Screen Shot 2019-08-08 at 11.02.54 PM.pngFor those of you who have read my blog for a while, you know that food insecurity is a cause near and dear to my heart.

In San Diego County, one in seven families experience food insecurity. Food insecurity means you’re not sure where your next healthy, nutritious meal is coming from. It means you probably don’t have extra cans in your cupboard, or that you need to be more than just a little creative when it comes to cooking that a few days before payday.

Food insecurity is an issue that I feel very strongly about. No one should be hungry, and no one should have to eat mass-produced, poorly made, food devoid of nutritional just to fill their belly. Quality, nutritious food should be available to anyone and everyone at an affordable price.

That is one reason I am so excited to share with you today about an awesome organization in Linda Vista called Porchlight Community Services.

Porchlight Community Services is different from a lot of other food organizations in that they are a food rescue organization. They work with produce distributors, grocery stores, and bakery to rescue food that is otherwise destined for the dumpster.

Next time you’re at the grocery store take a look at all the fruit, all the produce, all the baked goods. The likelihood of all of those items will sell before their pull date is slim.

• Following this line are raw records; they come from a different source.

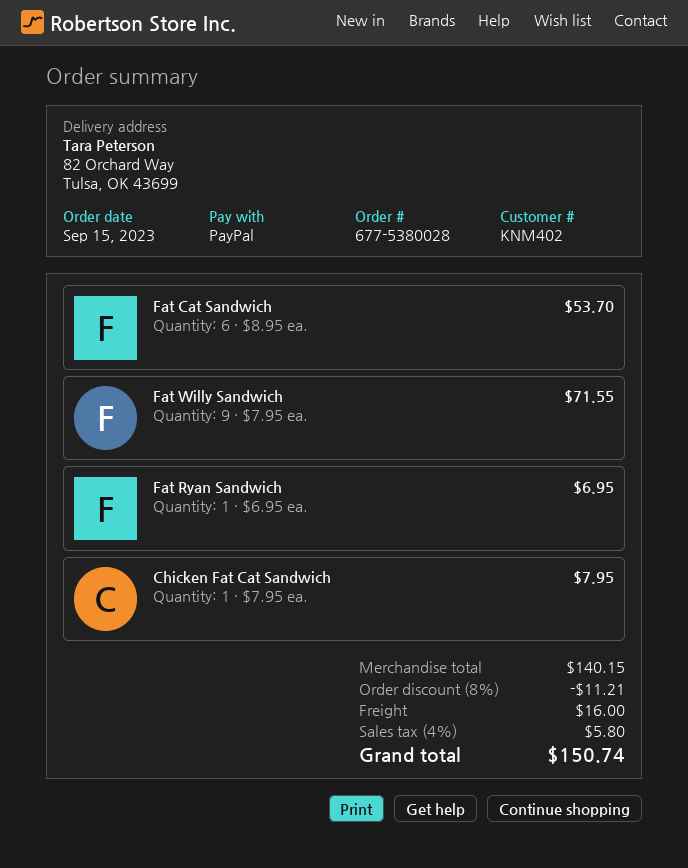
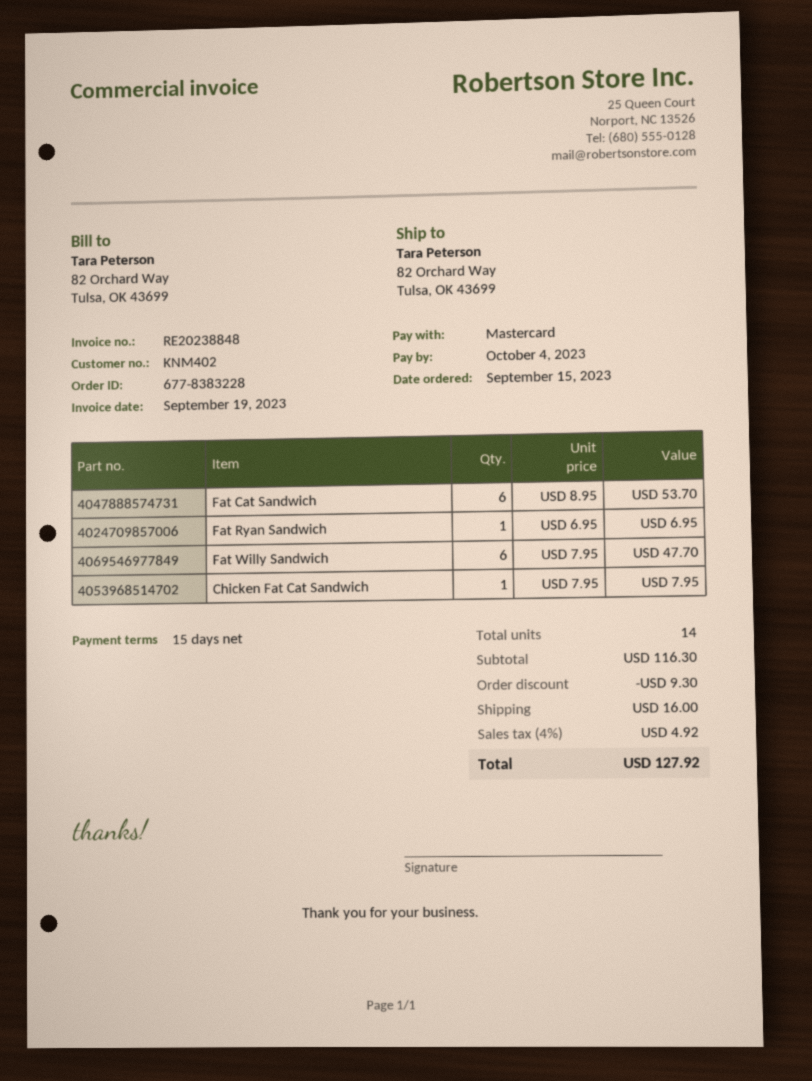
order number: 677-5380028 -> 677-8383228
payment method: PayPal -> Mastercard
Fat Willy Sandwich: 9 x 7.95 = 71.55 -> 6 x 7.95 = 47.70
subtotal: 140.15 -> 116.30
discount: 11.21 -> 9.30
tax: 4% = 5.80 -> 4% = 4.92
total: 150.74 -> 127.92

So when items are pulled off the shelf prior to their expiration date, they are frequently thrown in the trash. That trash heads to the landfill. Grocery store, bakeries, food distributors do not compost their unwanted food. Food rescue agencies like Porchlight Community Services pick up the food (that is still good, by the way, pull dates are usually arbitrary, and only affect the appearance of the food, not it’s quality or viability). They then take the food back to their offices where it is gone over to make sure that it is still quality, and edible. And it is been distributed to families who support Porchlight Community Services mission.

Screen Shot 2019-08-08 at 11.14.09 PM.pngProduce that can not be distributed (it’s leftover at the end of the event), is often donated to neighbors with animals, or local animal organizations. Once again, eliminating food waste and helping others,

Some of the companies that donate to Porchlight Community Services include Ralphs, Boudin Bakery, Wal-Mart, Starry Lane Bakery, and California Produce.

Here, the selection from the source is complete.